Mémoire morte

À Nicole avec qui je mangeais récemment, je raconte cette histoire qui m'est arrivée dimanche du Jeûne – la dernière fois que je suis sorti. Au vestiaire de la boîte, un type plutôt sexy capte mon regard. Il passe et me salue en souriant, comme si l'on se connaissait. En effet, son visage me dit quelque chose, sans que je puisse le situer pour autant. Je le rejoins vers le bar et je lui demande de me rafraîchir la mémoire. Nous connaissons-nous de Zurich? Ou plutôt des soirées romandes? Alors il me dit son prénom et me rappelle qu'il est venu chez moi, il n'y a pas si longtemps. J'ai l'air un peu idiot, je tente une explication: j'associe les personnes aux contextes; dès lors, si je le vois en boîte, j'aurais tendance à croire que c'est dans un club que je l'ai rencontré – et non dans d'autres circonstances, fussent-elles plus intimes. Mais j'essaie de comprendre comment j'ai pu oublier la visite d'un garçon aussi attractif, oublier son prénom; comprendre pourquoi il m'a fallu des jours pour me remémorer les circonstances exactes de notre rencontre, chez moi. C'est simplement la démonstration d'un mécanisme de protection que j'ai mis en place et qui fonctionne peut-être trop efficacement.

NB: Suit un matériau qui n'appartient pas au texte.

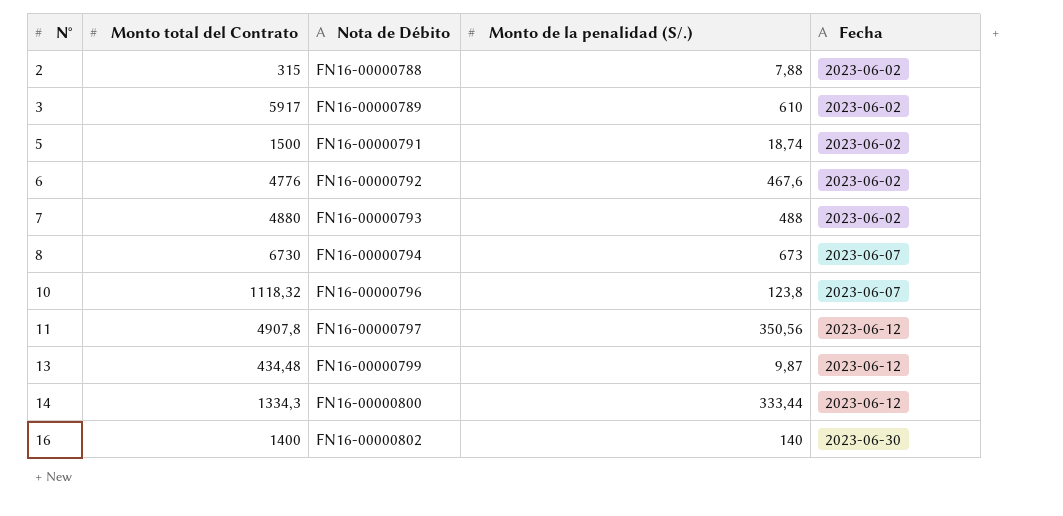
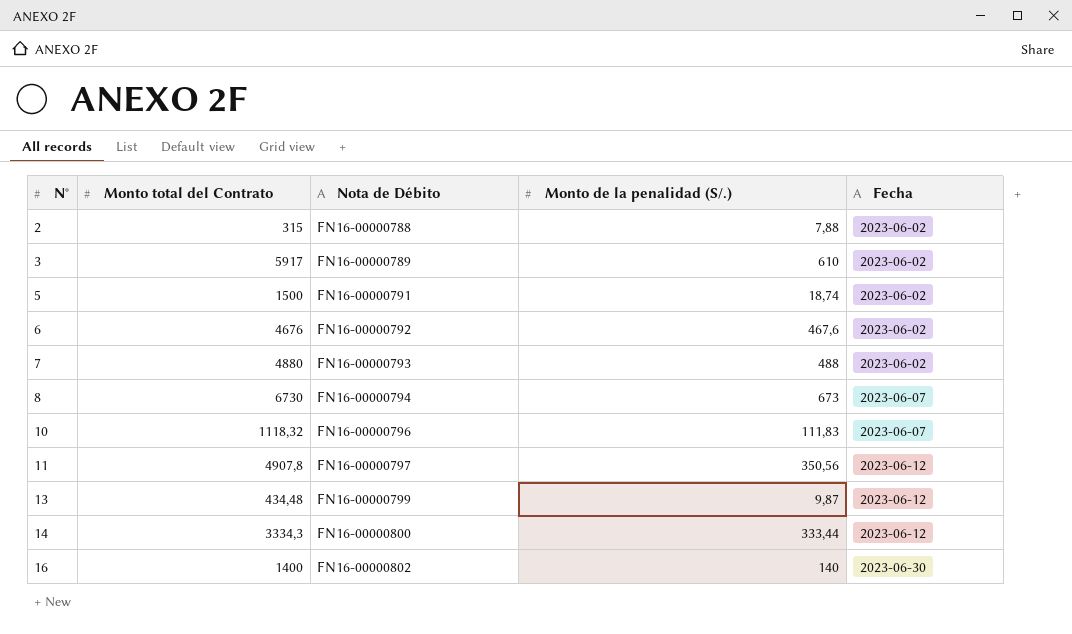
6 | Monto total del Contrato: 4776 -> 4676
10 | Monto de la penalidad (S/.): 123,8 -> 111,83
14 | Monto total del Contrato: 1334,3 -> 3334,3

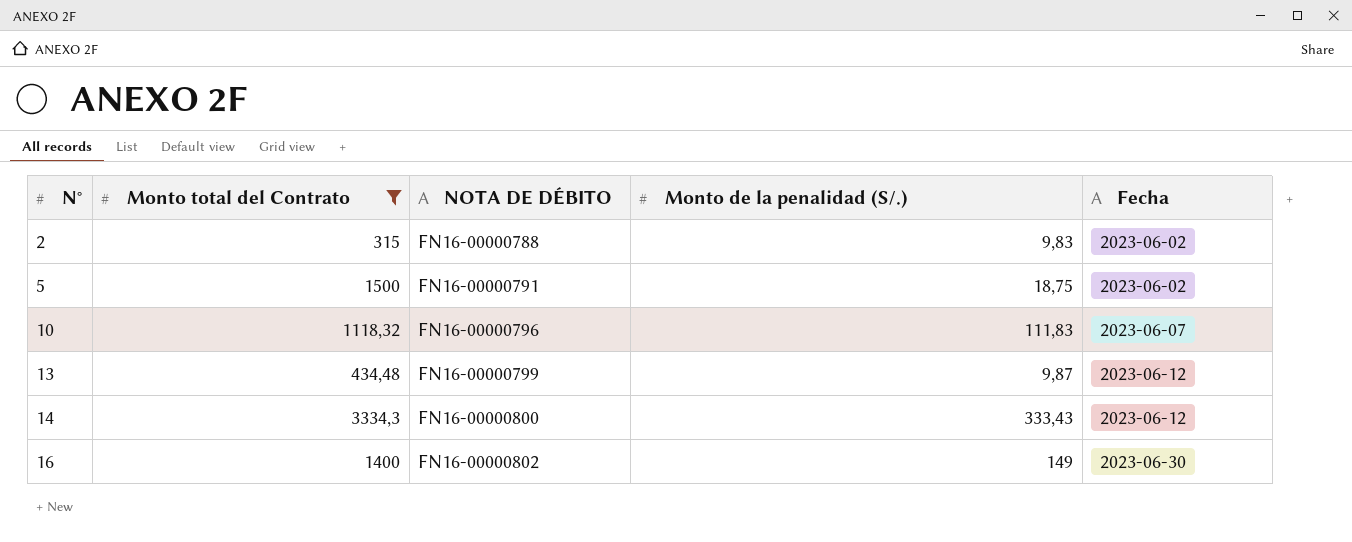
filter: none -> Monto total del Contrato <= 3334,3
column name: Nota de Débito -> NOTA DE DÉBITO
2 | Monto de la penalidad (S/.): 7,88 -> 9,83
5 | Monto de la penalidad (S/.): 18,74 -> 18,75
14 | Monto de la penalidad (S/.): 333,44 -> 333,43
16 | Monto de la penalidad (S/.): 140 -> 149

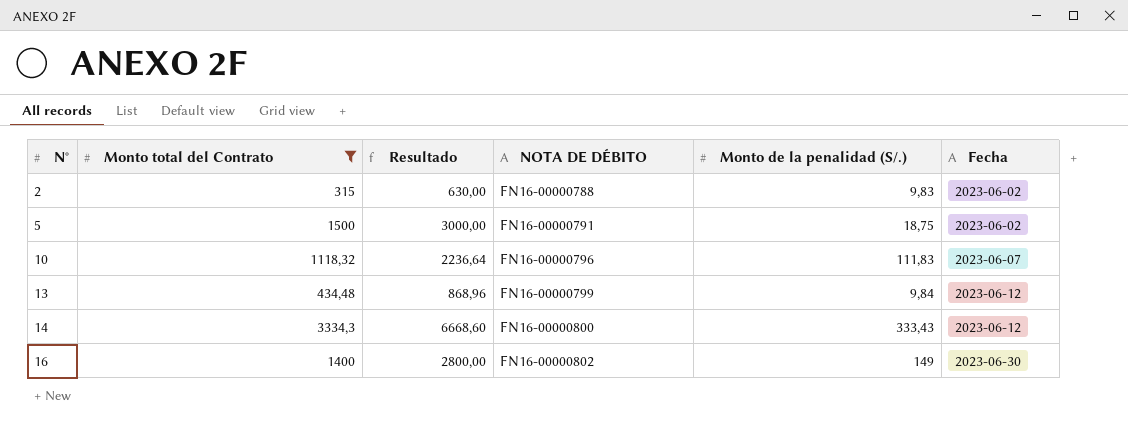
column Resultado | formula: none -> [Monto total del Contrato] * 2
13 | Monto de la penalidad (S/.): 9,87 -> 9,84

Concrètement, lorsque je me sens particulièrement attiré par quelqu'un, je fais en sorte d'éviter de me retrouver en position de demandeur, en position d'attente d'un signe de sa part. Donc, en n'enregistrant ni son profil dans mes favoris du chat, ni son numéro de téléphone, je suis quitte de voir son pseudo ou son nom s'afficher sur un écran; quitte donc d'avoir l'idée de lui envoyer un message, qui me placera ipso facto en position d'attente. Par extension, ce mécanisme s'étend à ma propre mémoire vive, d'où son image et son prénom s'effacent rapidement. Et voilà. Ensuite, si je le recroise, c'est comme si je le rencontrais une seconde première fois – sauf que le processus n'est pas réciproque, et que je passe certainement pour être, au mieux, précocement atteint d'alzheimer, au pire, disons, pour un goujat.
"C'est très bien de ne pas se mettre en position d'attente, de ne pas faire la carpette me dit Nicole. Mais au fond qu'est-ce que tu gagnes en ne le relançant pas si tu as envie de le voir? Il faut peut-être parfois savoir faire un pas pour obtenir quelque chose, et se dire que c'est n'est pas la fin du monde de se prendre un râteau, juste une blessure d'amour propre que tu peux sûrement gérer à ton âge". Et toc. L'après-midi même, je décide de lui faire un message (je dois passer par le moteur de recherche du réseau pour retrouver son pseudo...)
Nous nous reverrons peut-être la semaine prochaine. Ce sera une seconde fois et je déteste les secondes fois, surtout quand la première rencontre a été bonne. La rencontre initiale permet de rêver sur l'autre, de le voir comme on a envie, de se laisser aller. A la seconde rencontre, l'ambiance est différente, la réalité s'impose parfois brutalement et l'on recherche vainement à recréer (l'illusion de) l'alchimie. D'ailleurs, cela m'est arrivé pas plus tard qu'hier soir. Un type avec qui je m'étais parfaitement entendu début septembre revient me voir. J'avais souhaité cette seconde rencontre plus tôt, quand je sentais que je le désirais. Mais voilà, il y a eu les vacances, le travail, autant de circonstances qui ont retardé ce second rendez-vous. Un temps durant lequel mes mécanismes de protection ont joué et où mon désir s'est volatilisé. Me voilà donc à bander mou, et l'autre à roucouler. Une nième décevante démonstration de cette désynchronisation dans ces élans finalement dérisoires.